# Work instruction:
Using the material that follows, identify and copy each line with the string "relative".

# Excerpted records:
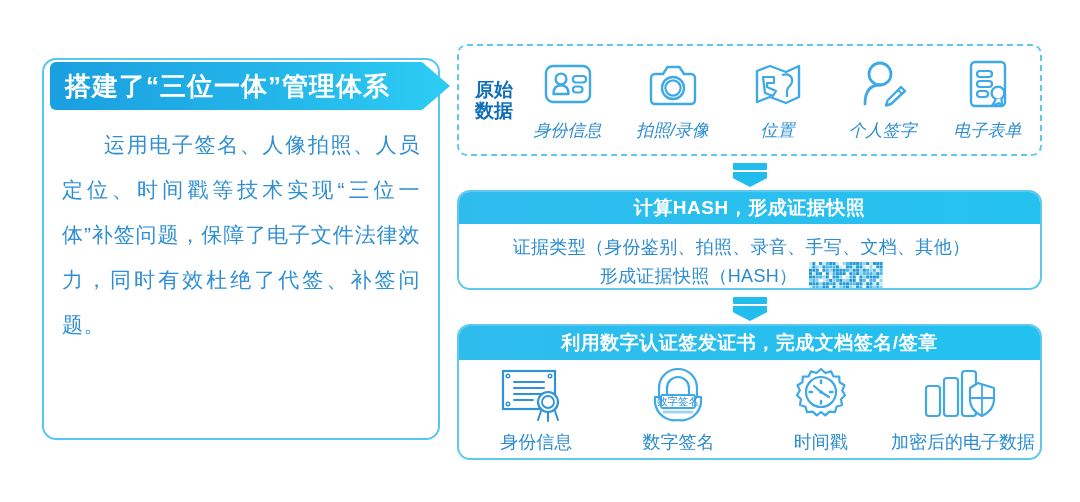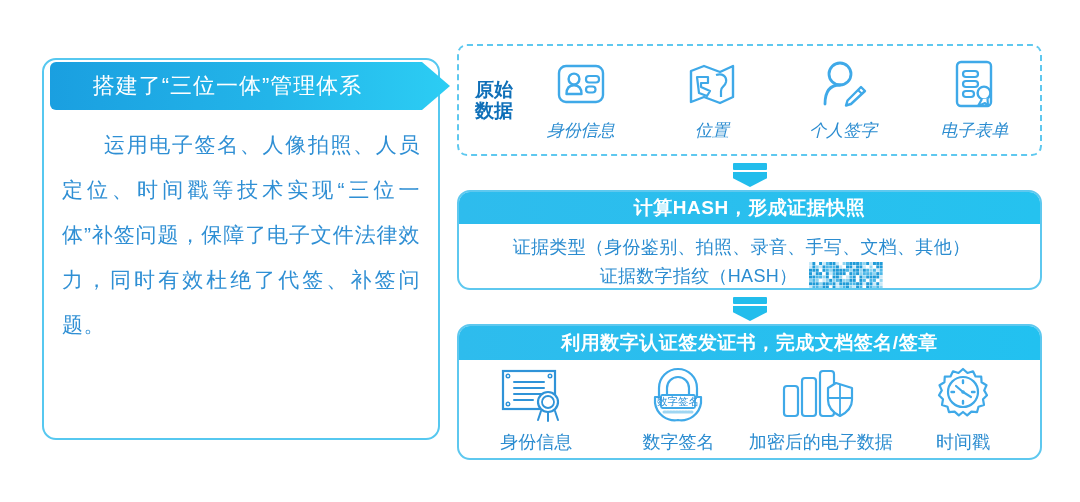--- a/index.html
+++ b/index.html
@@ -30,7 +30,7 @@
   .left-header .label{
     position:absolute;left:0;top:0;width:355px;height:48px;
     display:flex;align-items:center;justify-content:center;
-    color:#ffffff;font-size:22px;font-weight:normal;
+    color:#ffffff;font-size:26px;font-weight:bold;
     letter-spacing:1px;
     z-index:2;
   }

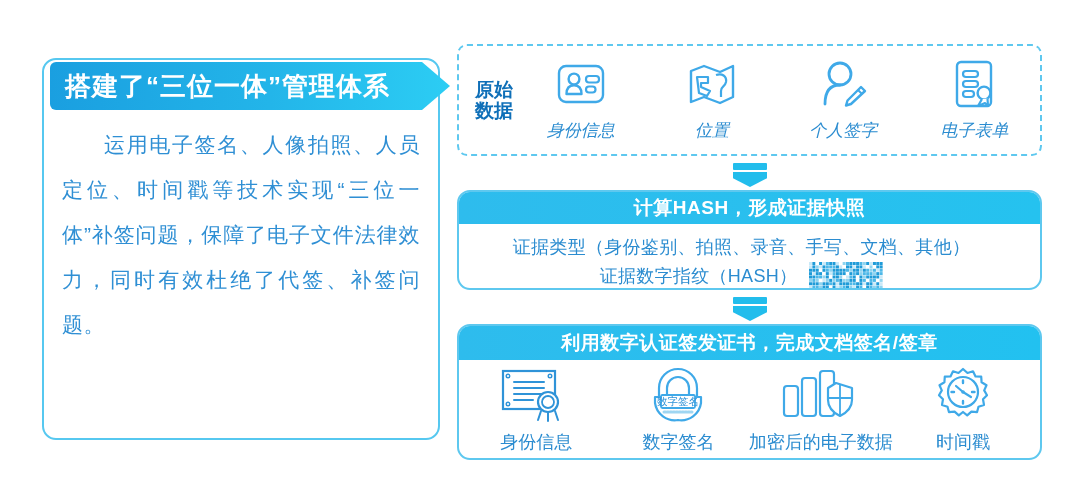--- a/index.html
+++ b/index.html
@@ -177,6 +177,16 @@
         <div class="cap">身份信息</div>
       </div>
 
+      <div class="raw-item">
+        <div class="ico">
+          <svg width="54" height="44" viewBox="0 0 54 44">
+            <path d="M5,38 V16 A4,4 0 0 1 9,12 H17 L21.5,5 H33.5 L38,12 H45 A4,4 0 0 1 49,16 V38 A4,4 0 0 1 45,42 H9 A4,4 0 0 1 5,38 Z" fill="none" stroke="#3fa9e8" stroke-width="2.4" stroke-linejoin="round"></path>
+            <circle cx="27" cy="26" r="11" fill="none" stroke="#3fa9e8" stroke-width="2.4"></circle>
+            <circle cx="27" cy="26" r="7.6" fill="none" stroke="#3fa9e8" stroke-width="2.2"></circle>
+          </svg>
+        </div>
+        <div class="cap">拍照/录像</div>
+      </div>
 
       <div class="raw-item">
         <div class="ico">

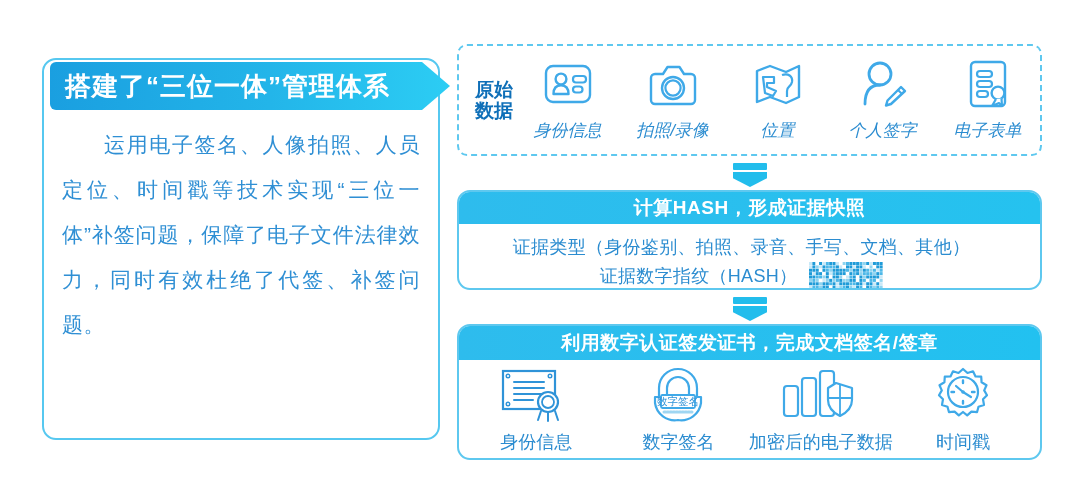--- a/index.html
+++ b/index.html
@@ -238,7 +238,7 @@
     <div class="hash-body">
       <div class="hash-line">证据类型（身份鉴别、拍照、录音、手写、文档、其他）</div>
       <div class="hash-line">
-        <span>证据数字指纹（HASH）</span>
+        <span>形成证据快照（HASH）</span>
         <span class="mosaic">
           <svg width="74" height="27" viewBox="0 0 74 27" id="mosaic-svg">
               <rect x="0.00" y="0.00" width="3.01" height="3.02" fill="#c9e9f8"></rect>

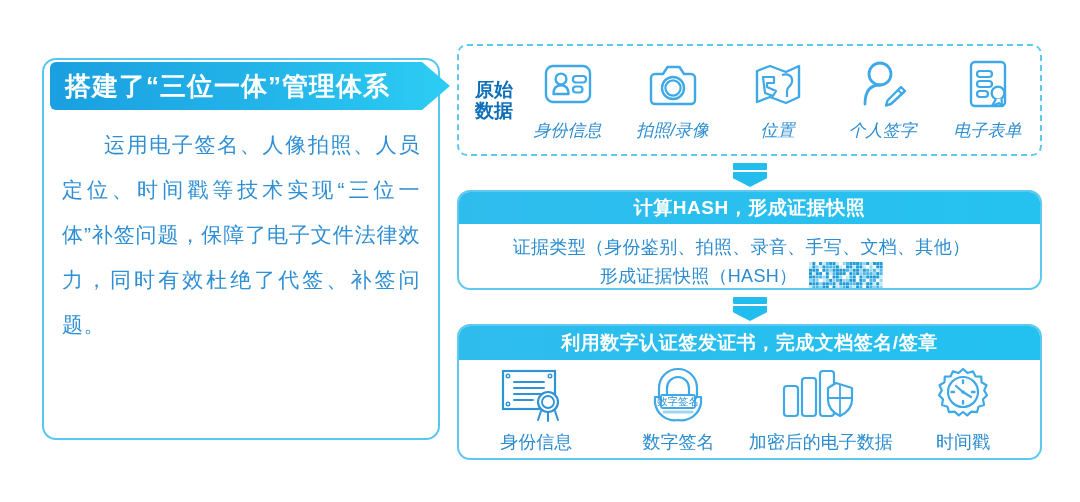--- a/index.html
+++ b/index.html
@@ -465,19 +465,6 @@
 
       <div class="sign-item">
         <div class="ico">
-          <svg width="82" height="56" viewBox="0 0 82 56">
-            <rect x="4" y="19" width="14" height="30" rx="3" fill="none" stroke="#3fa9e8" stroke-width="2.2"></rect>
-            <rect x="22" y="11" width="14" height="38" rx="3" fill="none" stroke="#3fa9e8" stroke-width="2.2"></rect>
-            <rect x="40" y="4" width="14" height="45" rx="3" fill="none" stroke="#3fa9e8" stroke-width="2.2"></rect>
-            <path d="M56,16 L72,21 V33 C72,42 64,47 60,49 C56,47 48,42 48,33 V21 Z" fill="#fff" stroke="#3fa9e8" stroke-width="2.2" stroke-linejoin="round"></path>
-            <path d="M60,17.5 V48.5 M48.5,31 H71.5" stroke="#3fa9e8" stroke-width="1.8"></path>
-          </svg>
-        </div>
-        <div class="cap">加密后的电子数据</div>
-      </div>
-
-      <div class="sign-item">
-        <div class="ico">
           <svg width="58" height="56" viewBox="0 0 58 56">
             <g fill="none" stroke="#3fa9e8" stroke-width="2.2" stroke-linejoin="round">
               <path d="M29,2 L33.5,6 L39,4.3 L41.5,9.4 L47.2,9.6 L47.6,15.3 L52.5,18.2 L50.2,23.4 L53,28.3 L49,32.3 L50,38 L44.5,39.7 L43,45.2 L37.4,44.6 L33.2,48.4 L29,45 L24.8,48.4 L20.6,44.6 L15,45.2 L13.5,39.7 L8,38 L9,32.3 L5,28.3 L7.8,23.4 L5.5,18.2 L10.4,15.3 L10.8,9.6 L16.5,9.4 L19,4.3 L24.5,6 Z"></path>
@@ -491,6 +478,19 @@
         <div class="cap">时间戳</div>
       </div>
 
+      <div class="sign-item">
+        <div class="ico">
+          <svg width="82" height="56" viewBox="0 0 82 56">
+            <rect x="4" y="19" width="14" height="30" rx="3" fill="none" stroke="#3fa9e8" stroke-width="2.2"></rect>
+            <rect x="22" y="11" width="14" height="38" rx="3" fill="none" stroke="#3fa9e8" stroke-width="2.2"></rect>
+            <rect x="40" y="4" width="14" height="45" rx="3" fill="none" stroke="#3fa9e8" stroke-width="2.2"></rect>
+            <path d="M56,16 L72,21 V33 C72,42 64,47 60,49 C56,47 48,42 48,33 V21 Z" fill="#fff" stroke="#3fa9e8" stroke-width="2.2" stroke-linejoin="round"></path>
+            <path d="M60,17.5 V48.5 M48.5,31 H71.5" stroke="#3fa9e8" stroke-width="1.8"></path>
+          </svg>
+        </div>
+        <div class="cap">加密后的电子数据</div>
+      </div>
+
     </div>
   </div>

---

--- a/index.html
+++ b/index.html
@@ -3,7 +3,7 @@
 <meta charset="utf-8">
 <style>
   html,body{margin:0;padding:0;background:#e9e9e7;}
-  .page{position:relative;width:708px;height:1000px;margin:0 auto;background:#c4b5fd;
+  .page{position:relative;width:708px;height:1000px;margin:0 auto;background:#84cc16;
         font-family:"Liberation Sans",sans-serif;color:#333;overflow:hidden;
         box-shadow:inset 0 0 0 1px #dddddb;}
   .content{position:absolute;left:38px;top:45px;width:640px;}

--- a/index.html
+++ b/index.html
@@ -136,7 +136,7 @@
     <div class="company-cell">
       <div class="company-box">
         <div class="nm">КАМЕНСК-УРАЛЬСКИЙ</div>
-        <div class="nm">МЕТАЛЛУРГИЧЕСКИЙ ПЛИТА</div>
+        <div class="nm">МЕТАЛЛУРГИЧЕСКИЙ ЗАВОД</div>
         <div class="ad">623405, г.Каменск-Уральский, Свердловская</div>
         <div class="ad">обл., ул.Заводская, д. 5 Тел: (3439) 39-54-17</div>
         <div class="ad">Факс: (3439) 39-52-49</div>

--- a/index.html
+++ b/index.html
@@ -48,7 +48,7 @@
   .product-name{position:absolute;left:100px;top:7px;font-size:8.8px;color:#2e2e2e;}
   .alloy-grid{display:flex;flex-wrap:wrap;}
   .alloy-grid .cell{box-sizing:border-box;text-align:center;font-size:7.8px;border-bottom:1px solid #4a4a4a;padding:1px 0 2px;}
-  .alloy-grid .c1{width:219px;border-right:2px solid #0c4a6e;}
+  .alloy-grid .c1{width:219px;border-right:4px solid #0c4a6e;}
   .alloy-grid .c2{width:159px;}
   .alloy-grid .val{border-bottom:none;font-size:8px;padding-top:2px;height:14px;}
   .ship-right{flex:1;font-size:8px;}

# Result of the exercise:
-  .page{position:relative;width:708px;height:1000px;margin:0 auto;background:#c4b5fd;
+  .page{position:relative;width:708px;height:1000px;margin:0 auto;background:#84cc16;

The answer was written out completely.